Isn’t it amazing?! It actually come in 7 colors but I think the black is the most stunning. 

Now, I have no doubt you are now reading this with this face

WTF?! You want to drop how much on that?

Here me out though. As artisans ourselves, we should support other artisans when and if we can, even when they are international companies. A piece like this can last you decades and is an heirloom. So, yes,  I’m all about supporting that. It’s slow fashion in its highest and best form. Think about it: Assuming it took 10 total hours of work to make each scarf, that’s $40 per hour. That is a very reasonable rate to charge for highly skilled work. The workers deserve that rate and the quality demands it. 

Now the question is, do I blow up my SWAP plans to make room for this potential addition to my closet? I’m thinking yes!

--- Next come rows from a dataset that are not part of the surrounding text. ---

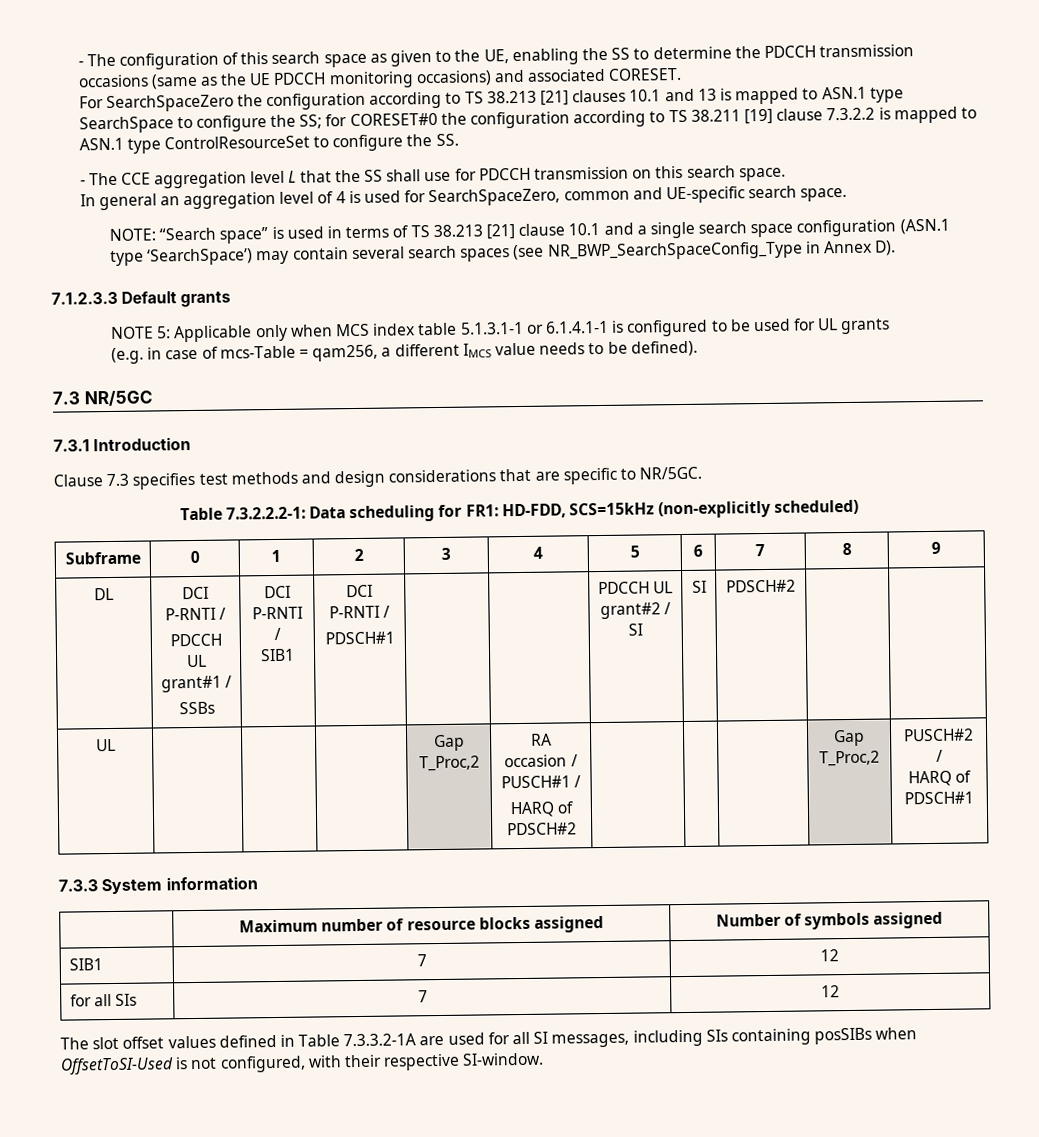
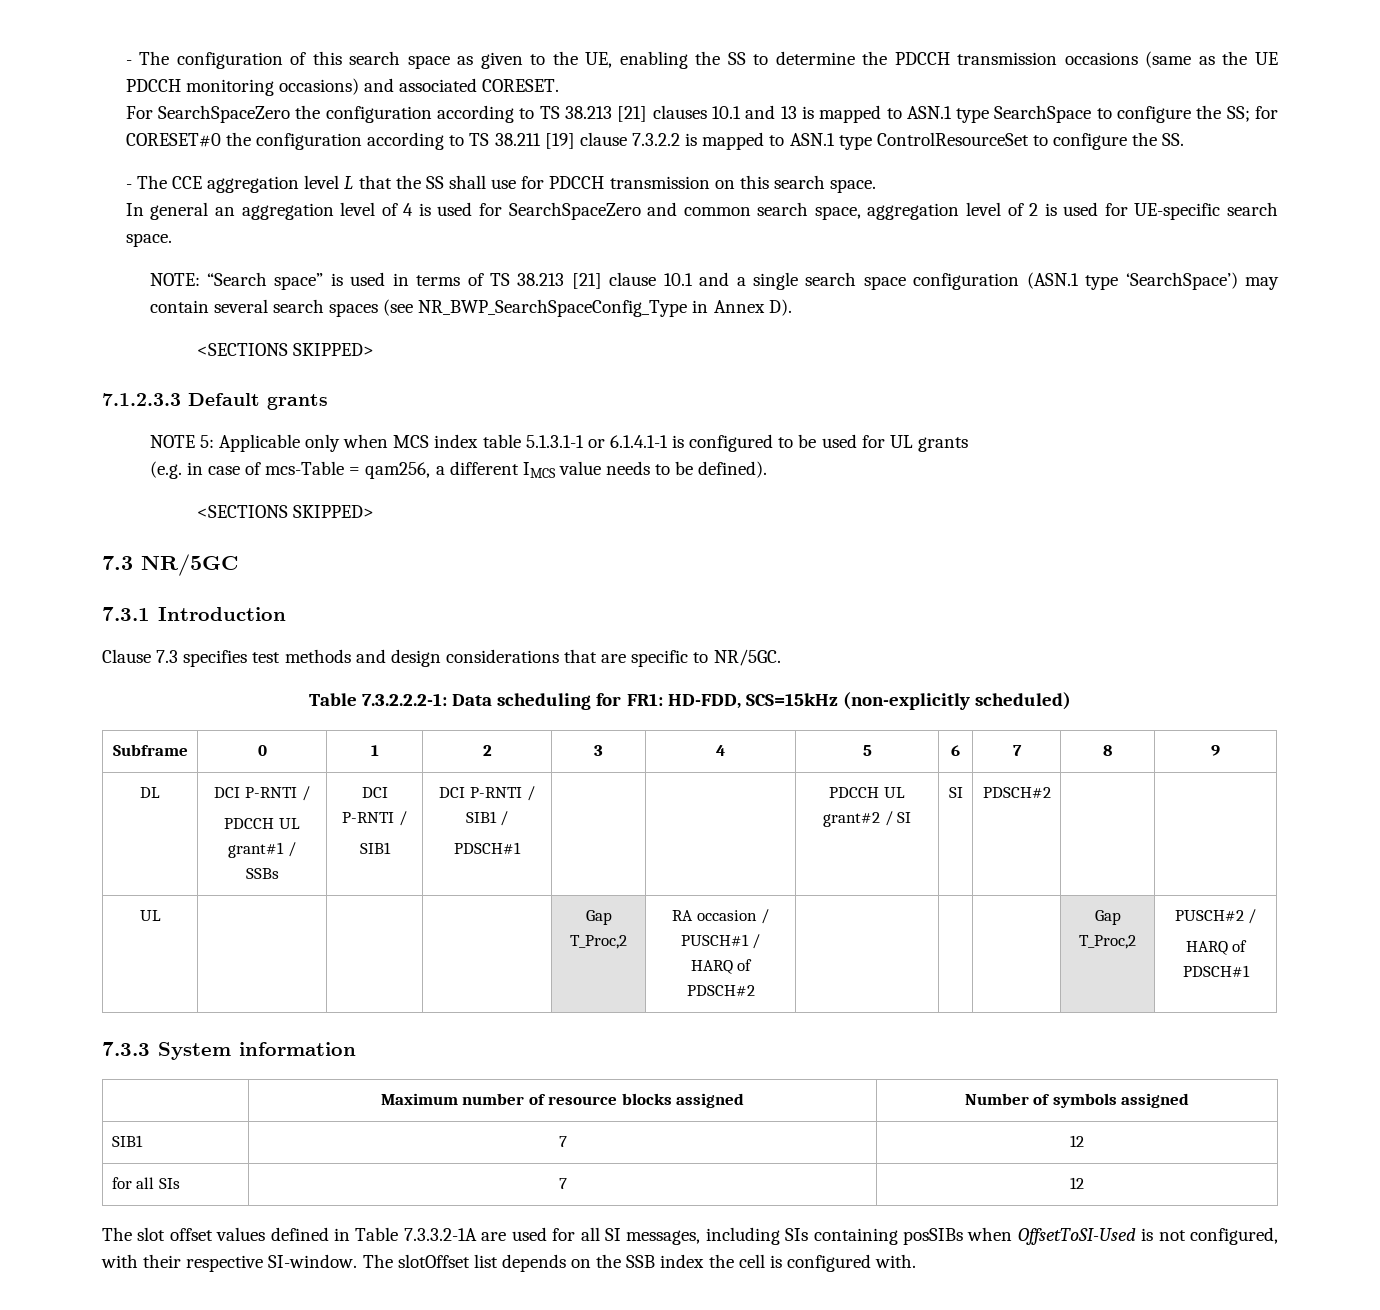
- In general an aggregation level of 4 is used for SearchSpaceZero, common and UE-specific search space.
+ In general an aggregation level of 4 is used for SearchSpaceZero and common search space, aggregation level of 2 is used for UE-specific search space.
  NOTE: “Search space” is used in terms of TS 38.213 [21] clause 10.1 and a single search space configuration (ASN.1 type ‘SearchSpace’) may contain several search spaces (see NR_BWP_SearchSpaceConfig_Type in Annex D).
+ <SECTIONS SKIPPED>
  (e.g. in case of mcs-Table = qam256, a different IMCS value needs to be defined).
+ <SECTIONS SKIPPED>
  DL | DCI P-RNTI /
  PDCCH UL grant#1 /
  SSBs | DCI P-RNTI /
- SIB1 | DCI P-RNTI /
+ SIB1 | DCI P-RNTI / SIB1 /
+ The slotOffset list depends on the SSB index the cell is configured with.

And now for something completely different

Though I’ve been sewing for a while now and count it as my favorite hobby, I have actually been crocheting for much, much longer. As in 30 years. It was the first hand craft I picked up and I’ve done it off and on over the years. I finally put it down in favor of sewing because I wanted to focus on garments. With a moderate wool allergy, making a closet full of glorious wool sweaters just wasn’t the best option no matter how much I loved the yarn.
That all said, I still love picking up my crochet hook every now and then for a small project. This brings me to this super great idea I’ve had for my French jacket project: A crochet braid trim! I really wanted something interesting for my jacket trim but I’m not super girly so a really soft trim wasn’t that appealing to me. I liked the idea of the five strand braid I was trying out before but then I saw the great leather trims on the jackets at the end of this Chanel “Beauty Guide” video:

That black trim is sooooooo cool! That got me thinking about doing something a bit less traditional on my jacket. I tried finding some trims online but I kept going back to that crocheted trim on the white jacket in the video. It really just looks like a simple treble crocheted band made with leather cord. Not wanting something quite that wide for mine, I started noodling about how I could use the yarn I bought to make the braid and create my own interesting crochet trim. That’s when I found this!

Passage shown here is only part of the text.